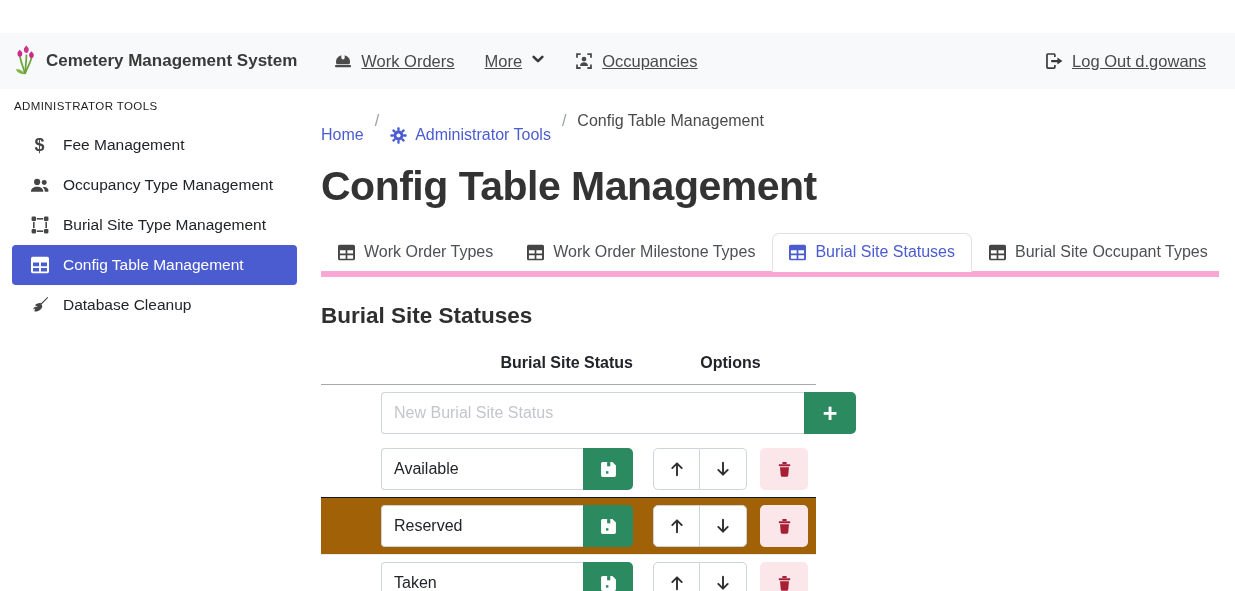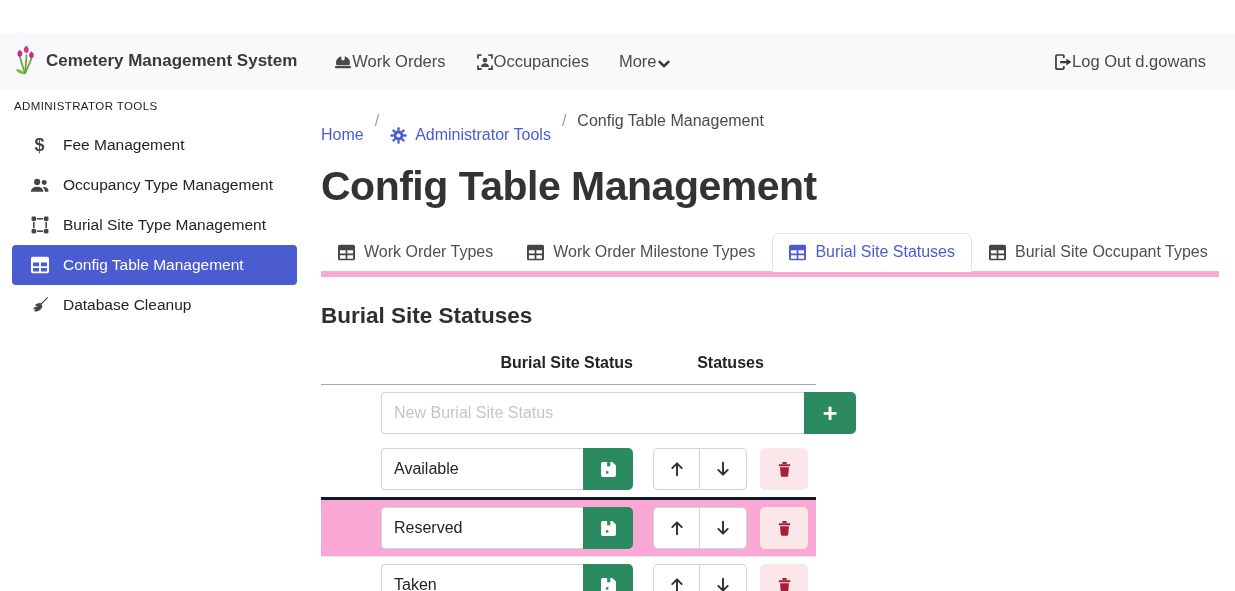--- a/index.html
+++ b/index.html
@@ -11,7 +11,7 @@
   
   .navbar { height:56px; background:#f8f9fa; display:flex; align-items:center; padding:0 14px;margin-top:33px; }
   .brand { display:flex; align-items:center; gap:10px; font-weight:bold; font-size:17px; color:#3a3a3a; margin-right:22px; cursor:pointer; }
-  .nav-link { display:flex; align-items:flex-end; padding:8px 15px; font-size:16.5px; color:#4a4a4a; cursor:pointer; }
+  .nav-link { display:flex; align-items:flex-start; gap:9px; padding:8px 15px; font-size:16.5px; color:#4a4a4a; cursor:pointer;text-decoration:underline; }
   .nav-link svg { flex:none; }
   .logout { margin-left:auto; }
   

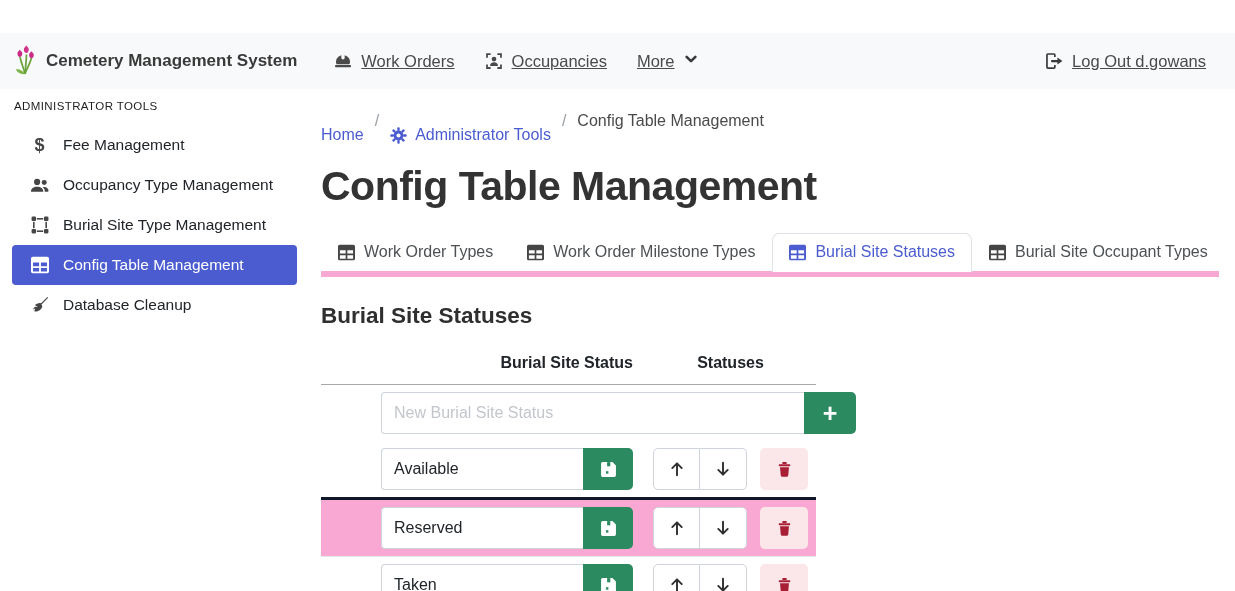--- a/index.html
+++ b/index.html
@@ -86,6 +86,15 @@
   </div>
 
   <div class="nav-link">
+    <span>More</span>
+    <span style="display:flex;">
+      <svg width="14" height="14" viewBox="0 0 16 16" fill="none" stroke="#3a3a3a" stroke-width="3" stroke-linecap="round" stroke-linejoin="round">
+        <path d="M3 5.5 L8 10.5 L13 5.5"></path>
+      </svg>
+    </span>
+  </div>
+
+  <div class="nav-link">
     <span style="display:flex;">
       <svg width="18" height="18" viewBox="0 0 16 16" fill="#4a4a4a">
         <path d="M1 1h4v1.6H2.6V5H1zM11 1h4v4h-1.6V2.6H11zM1 11h1.6v2.4H5V15H1zM13.4 11H15v4h-4v-1.6h2.4z"></path>
@@ -94,15 +103,6 @@
       </svg>
     </span>
     <span>Occupancies</span>
-  </div>
-
-  <div class="nav-link">
-    <span>More</span>
-    <span style="display:flex;">
-      <svg width="14" height="14" viewBox="0 0 16 16" fill="none" stroke="#3a3a3a" stroke-width="3" stroke-linecap="round" stroke-linejoin="round">
-        <path d="M3 5.5 L8 10.5 L13 5.5"></path>
-      </svg>
-    </span>
   </div>
 
   <div class="nav-link logout">

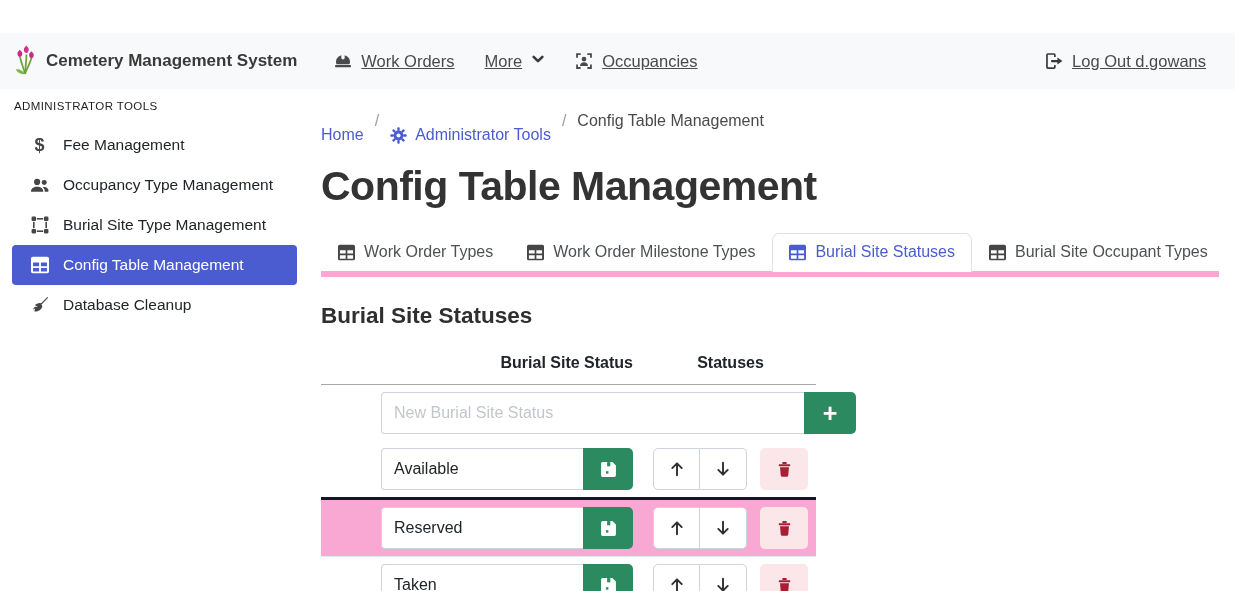--- a/index.html
+++ b/index.html
@@ -249,7 +249,7 @@
       <thead>
         <tr>
           <th style="width:299px;">Burial Site Status</th>
-          <th class="opt">Statuses</th>
+          <th class="opt">Options</th>
         </tr>
       </thead>
       <tbody>

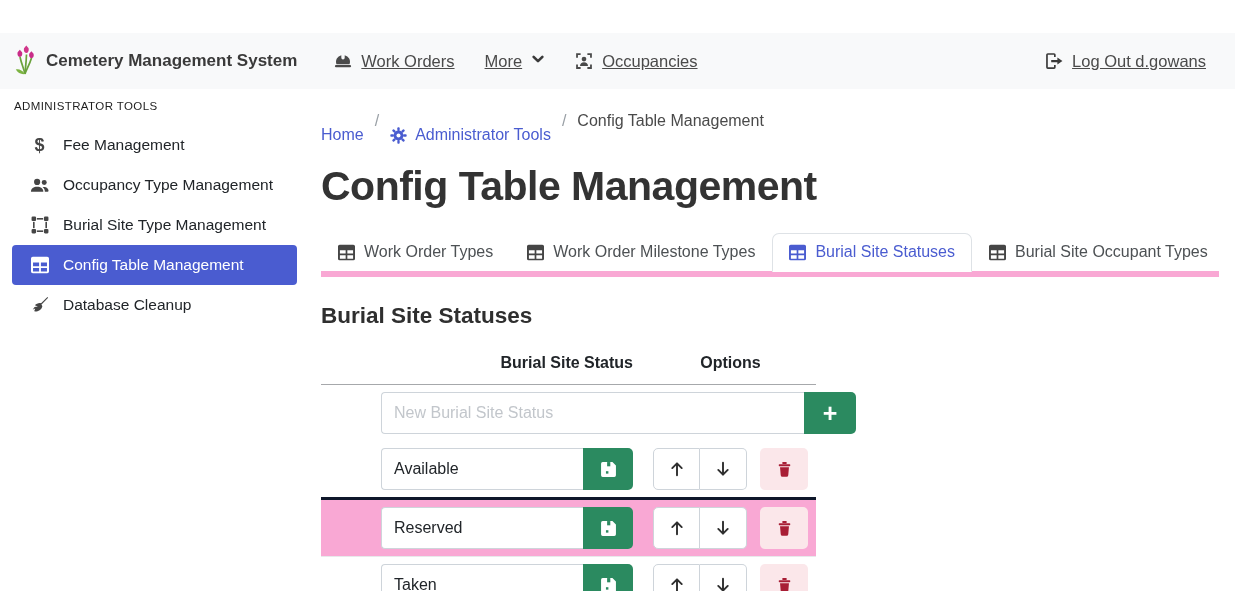--- a/index.html
+++ b/index.html
@@ -41,7 +41,7 @@
   .cfg th.opt { text-align:center; }
   .cfg thead tr { border-bottom:1.5px solid #a6a8ab; }
   .cfg td { padding:7px 8px 7px 12px; vertical-align:middle; }
-  tr.striped { background:#f9a8d4; border-top:3px solid #0f172a; border-bottom:1px solid #e8e9eb; }
+  tr.striped { background:#a16207; border-top:1px solid #0f172a; border-bottom:1px solid #e8e9eb; }
   .igroup { display:flex; width:100%;margin-left:48px; }
   .igroup.small { width:252px; }
   .igroup input { flex:1; min-width:0; height:42px; border:1px solid #ced4da; border-right:none; border-radius:4px 0 0 4px; padding:0 12px; font-size:16px; color:#212529; background:#fff; outline:none; font-family:"Liberation Sans",sans-serif; }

_ _ _ _

EXERCISE GOAL:
Scan the records above, count the lines with "margin" in them, and give only the number.

TASK SOLUTION:
4